Complement activation has been extensively studied in the AD brain.
There is convincing evidence for activation of both the classical and alternative pathways, resulting in full activation as indicated by the presence of the MAC.
Both aggregated Aβ (in SPs) and phosphorylated tau (in NFTs) are likely to be responsible for this activation.
Because complement activation generates both neuroprotective and neurotoxic effects, the significance of increased complement activation in the development and progression of AD is unclear.
An optimal animal model for studying the significance of complement activation in the development of AD-type pathology would have complete activation of this process, with co-localization of complement activation proteins with SPs and with NFTs (if present).
Other desirable features include early complement activation prior to the development of extensive neuropathology, increased CNS production of native complement proteins, and both classical and alternative pathway activation.
Surprisingly little is known about the extent of complement activation in animal models of AD.
The postischemic hyperthermic rat is the only animal model of AD in which full complement activation has been reported.
The few studies with APP-transgenic mice have yielded conflicting results, with one investigation suggesting a neuroprotective role for complement activation, while another found that early complement activation (as indicated by C1q deposition) was associated with a loss of neuronal integrity.

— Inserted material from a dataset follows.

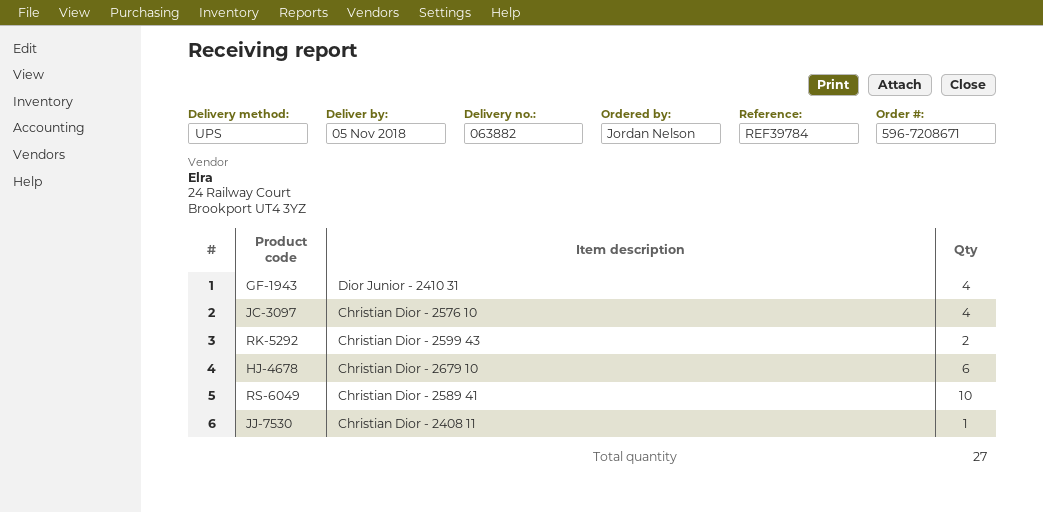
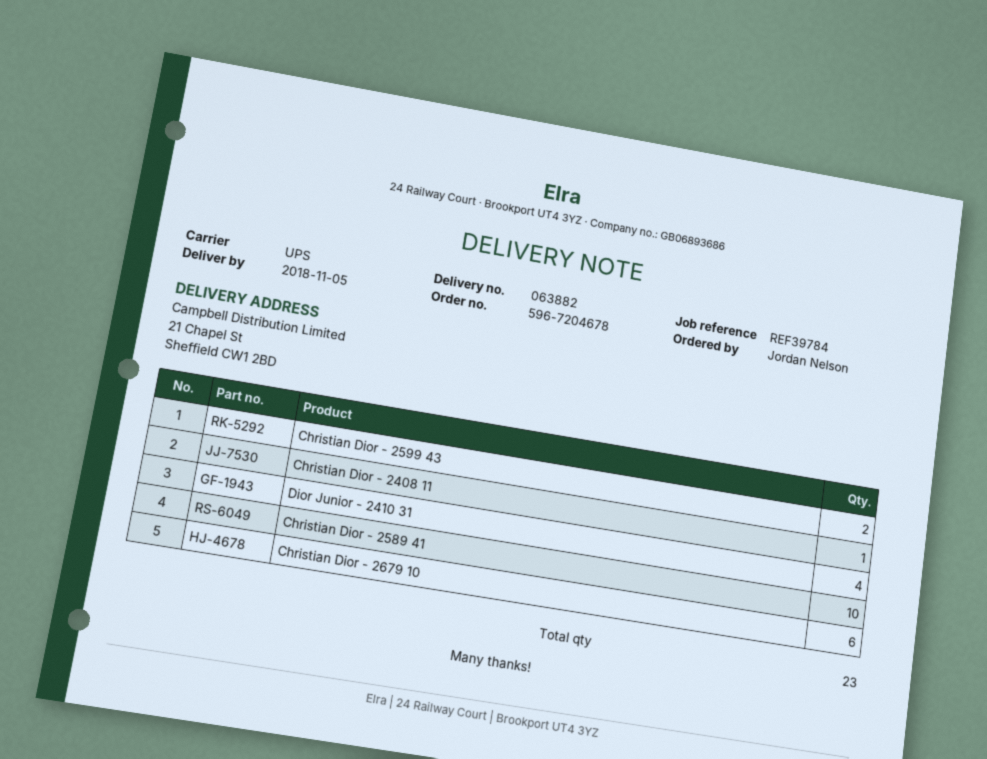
order number: 596-7208671 -> 596-7204678
Christian Dior - 2576 10: 4 -> none
total quantity: 27 -> 23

Transgenic mouse models may be problematic for studies of AD-related complement activation because of inherent deficiencies in mouse complement activation and inefficient activation of mouse complement by the human Aβ present in the SPs in these animals.
Other animal models in which SPs (and NFTs, if present) are of endogenous, rather than human, origin offer alternatives to transgenic mice for studying this issue.
The extent of complement activation and its association with neuropathology must be determined in animal models of AD to clarify the relevance of these models for investigating the significance of complement activation in the development of AD-type pathology.